Good morning everyone, and thank you for joining us today for Safehold’s earnings call. On the call today, we have Jay Sugarman, Chairman and Chief Executive Officer; Brett Asnas, Chief Financial Officer; and Tim Doherty, Chief Investment Officer. This morning, we plan to walk through a presentation that details our third quarter 2024 results. The presentation can be found on our website at safeholdinc.com by clicking on the Investors' link. There will be a replay of this conference call beginning at 2:00 P.M. Eastern Time today. The dial-in for the replay is 877-481-4010 with a confirmation code of 51479. In order to accommodate all those who want to ask questions, we ask that participants limit themselves to two questions during Q&A. If you’d like to ask additional questions, you may re-enter the queue. Before I turn the call over to Jay, I'd like to remind everyone that statements in this earnings call, which are not historical facts, may be forward-looking. Our actual results may differ materially from these forward-looking statements and the risk factors that could cause these differences are detailed in our SEC reports. Safehold disclaims any intent or obligation to update these forward-looking statements except as expressly required by law. Now, with that, I’d like to turn it over to Chairman and CEO, Jay Sugarman.

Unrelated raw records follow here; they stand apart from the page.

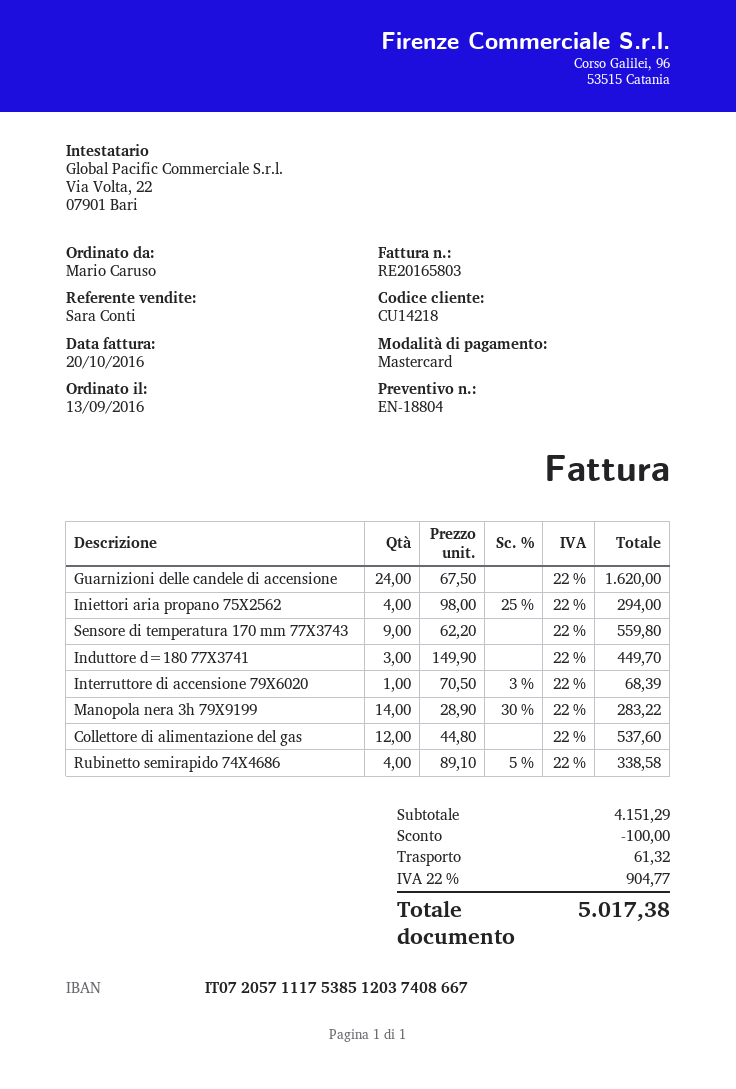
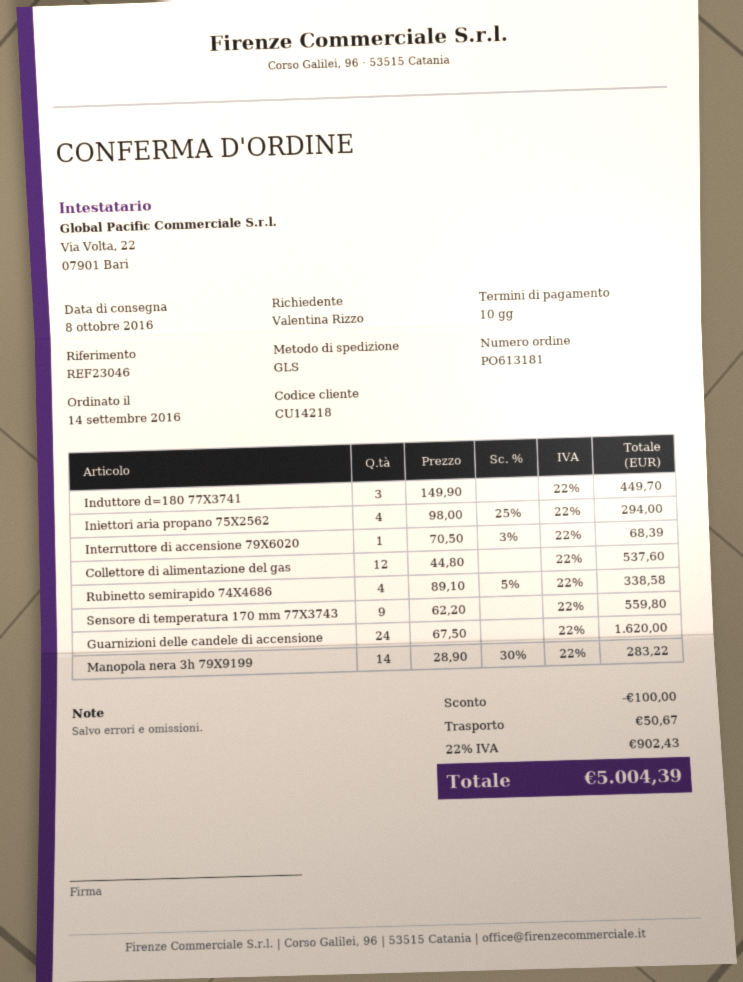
order date: 2016-09-13 -> 2016-09-14
ordered by: Mario Caruso -> Valentina Rizzo
shipping: 61.32 -> 50.67
tax: 22% = 904.77 -> 22% = 902.43
total: 5017.38 -> 5004.39

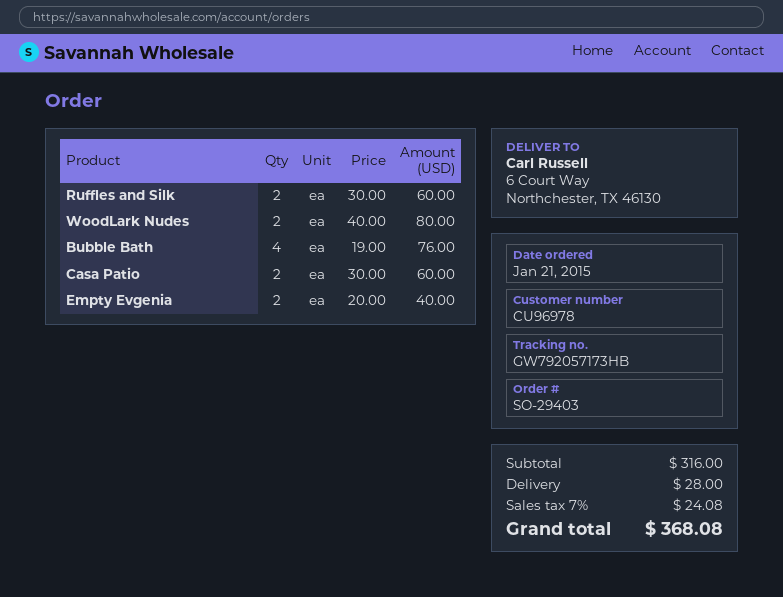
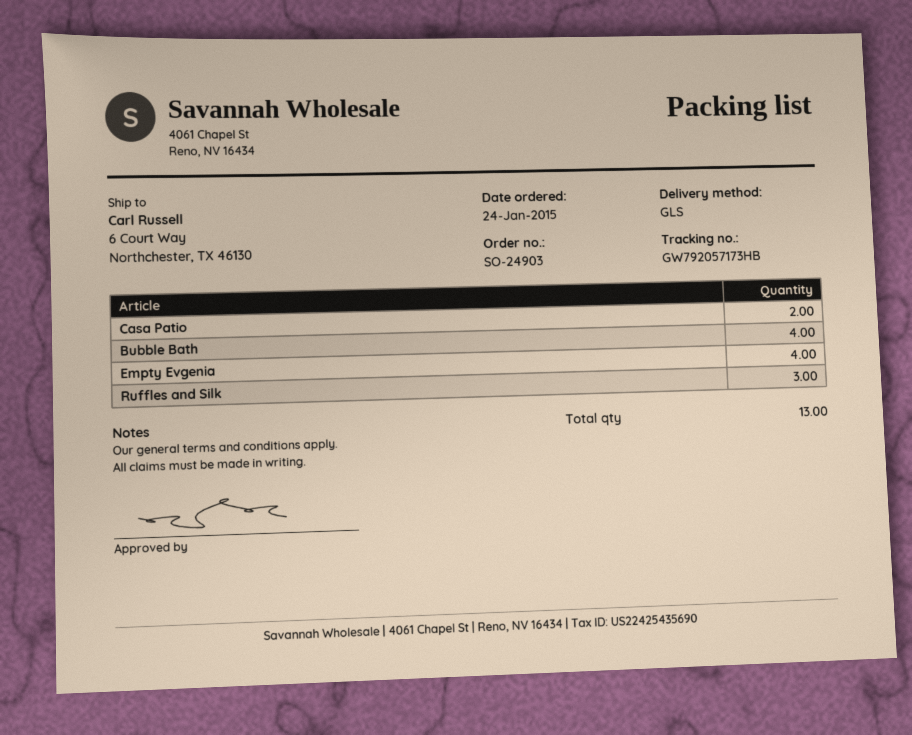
order number: SO-29403 -> SO-24903
order date: 2015-01-21 -> 2015-01-24
Ruffles and Silk: 2 -> 3
WoodLark Nudes: 2 -> none
Empty Evgenia: 2 -> 4

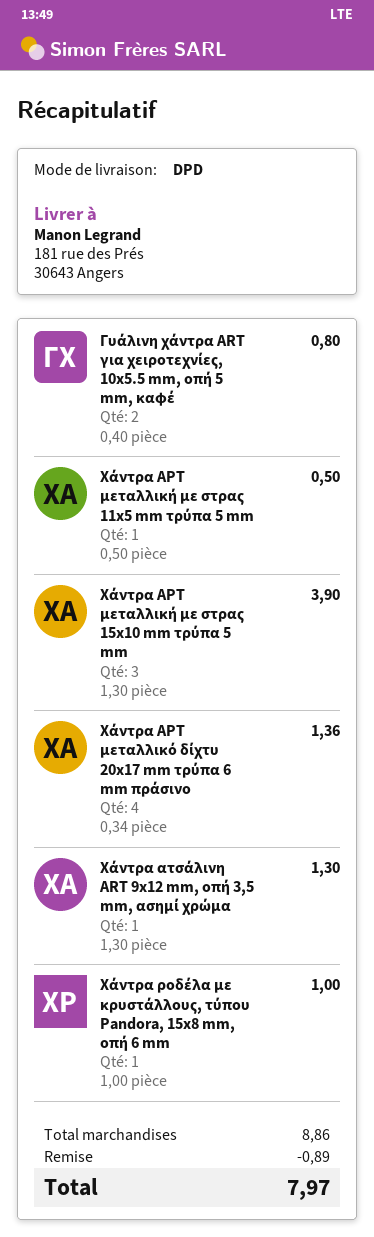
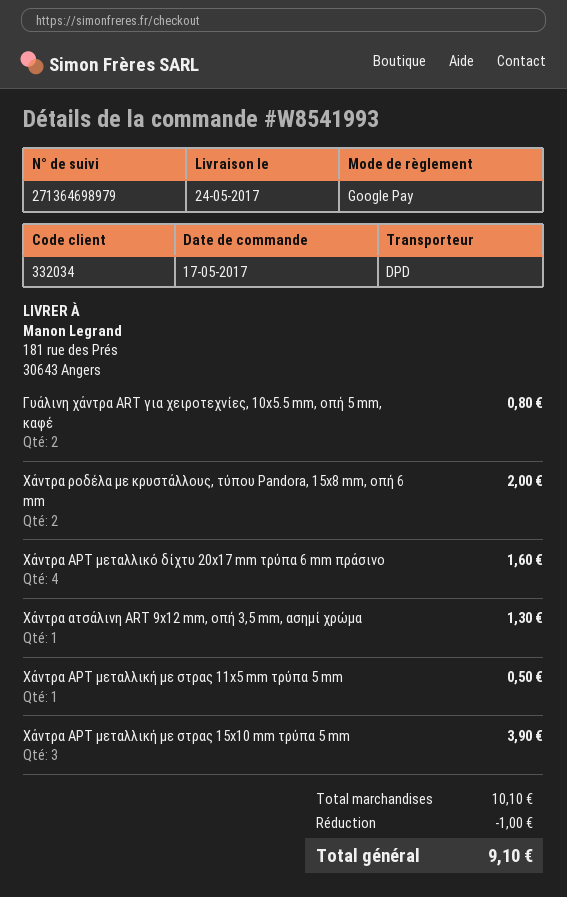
Χάντρα ΑΡΤ μεταλλικό δίχτυ 20x17 mm τρύπα 6 mm πράσινο: 4 for 1.36 -> 4 for 1.60
Χάντρα ροδέλα με κρυστάλλους, τύπου Pandora, 15x8 mm, οπή 6 mm: 1 for 1.00 -> 2 for 2.00
subtotal: 8.86 -> 10.10
discount: 0.89 -> 1.00
total: 7.97 -> 9.10

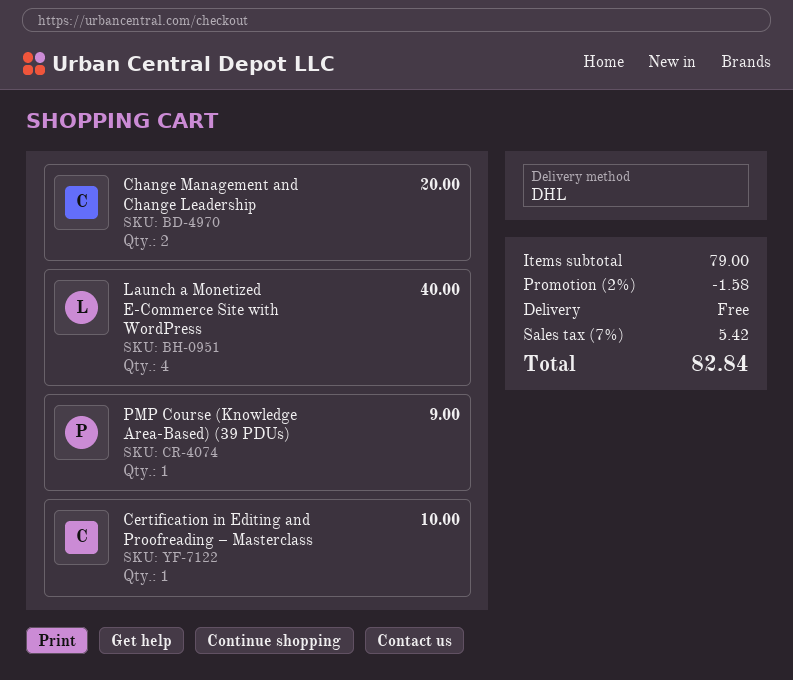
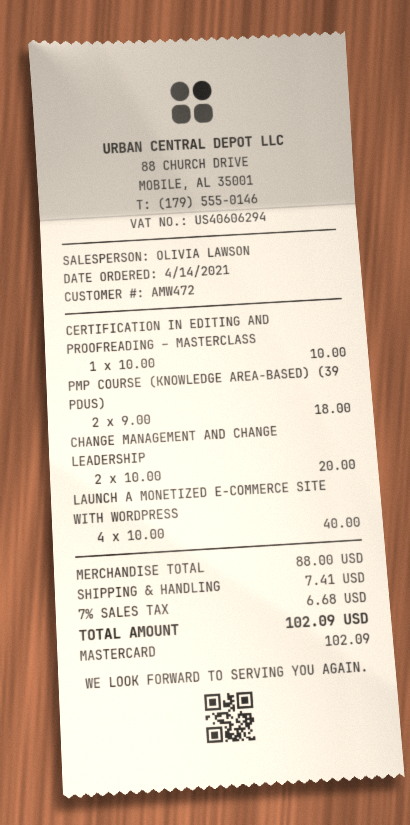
PMP Course (Knowledge Area-Based) (39 PDUs): 1 for 9.00 -> 2 for 18.00
subtotal: 79.00 -> 88.00
discount: 2% = 1.58 -> none
shipping: 0.00 -> 7.41
tax: 7% = 5.42 -> 7% = 6.68
total: 82.84 -> 102.09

Thanks Pearse, and thanks to all of you for joining us today. The third quarter saw steady investment activity, including the purchase of minority ownership interest held by our sovereign wealth joint venture partner and many smaller multifamily ground leases previously originated by Safehold. While it makes more sense for Safehold to own 100% of these smaller ground lease deals, we continue to work with our joint venture partner on larger transactions where the investment size is more appropriate for the joint venture. That purchase, along with several other transactions closed in the quarter, were executed at attractive yields, generally done at the higher end of our targeted returns on assets (ROAs) and at solid ground lease-to-value (GLTV) levels. Overall, the rate environment remains the most important near-term driver of investment activity. Lower rates generated increased engagement across a wide range of customers during the quarter, but the recent jump in yields and increased volatility will likely have an impact on capital stacks and customer decision-making. We remain cautiously optimistic that macro industry conditions are pointing to a better transaction environment in 2025. Turning to earnings, year-over-year EPS was higher, excluding enhancements to our general provision for credit loss methodology implemented during the quarter. We continue to look for ways to run and capitalize the business more efficiently until transaction activity picks up more fully. Lastly, unlevered cash flow (UCA) estimates moved slightly higher with existing portfolio UCA pressured by generally higher cap rate assumptions and tougher office fundamentals, offset by new UCA additions from attractive originations during the quarter. And with that quick summary, let me turn it over to Brett to review the quarter in more detail.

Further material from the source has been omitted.